Revision comparison data:
====================

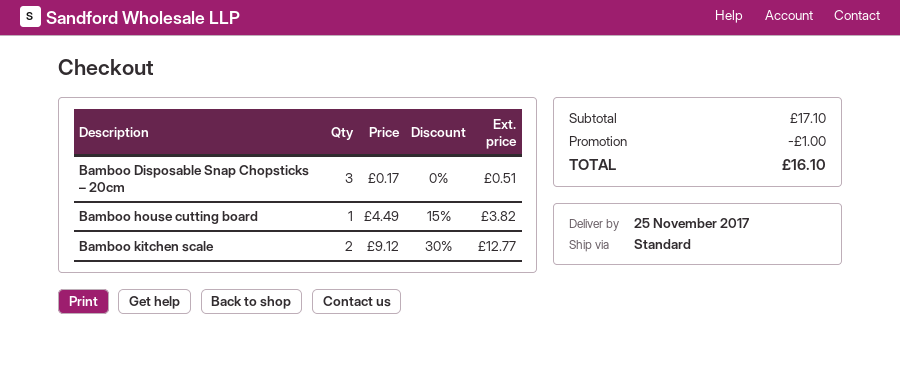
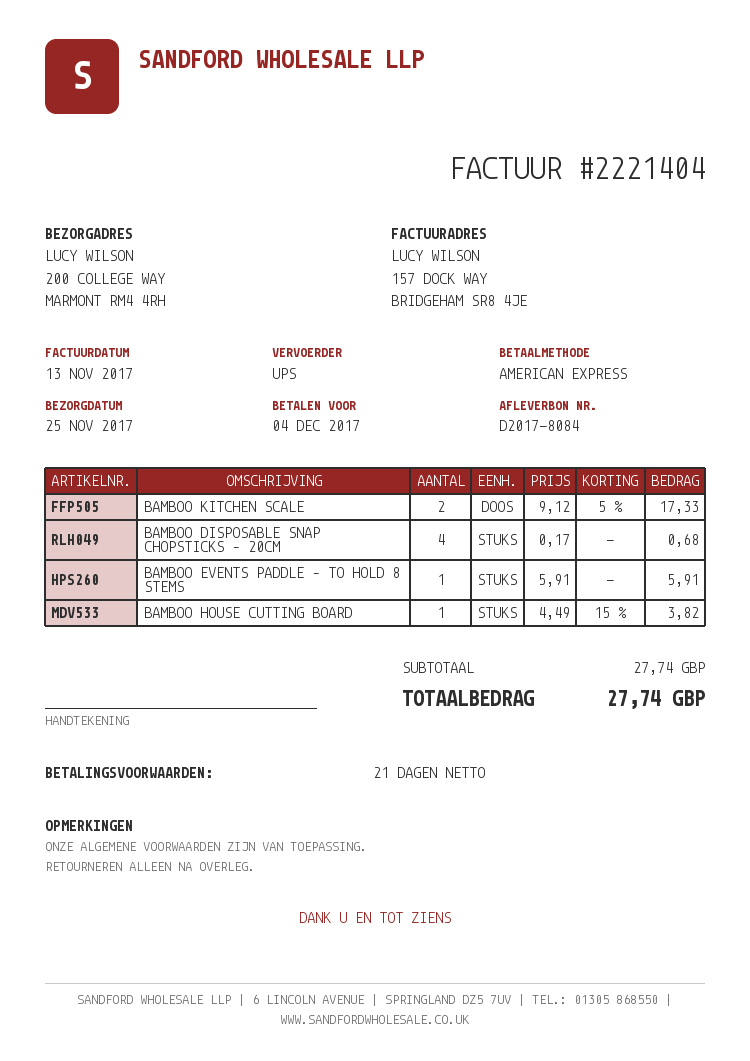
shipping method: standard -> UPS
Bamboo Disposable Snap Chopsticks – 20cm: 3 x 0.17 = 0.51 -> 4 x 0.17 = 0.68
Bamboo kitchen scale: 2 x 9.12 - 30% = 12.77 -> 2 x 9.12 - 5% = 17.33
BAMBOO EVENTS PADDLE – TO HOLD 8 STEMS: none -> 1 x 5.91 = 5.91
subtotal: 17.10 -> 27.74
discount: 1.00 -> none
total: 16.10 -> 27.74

====================

▸ Try it
The line with "BAMBOO EVENTS PADDLE" and all lines after it through the end of the data above: write these out exactly and add nothing.

▸ Your solution
BAMBOO EVENTS PADDLE – TO HOLD 8 STEMS: none -> 1 x 5.91 = 5.91
subtotal: 17.10 -> 27.74
discount: 1.00 -> none
total: 16.10 -> 27.74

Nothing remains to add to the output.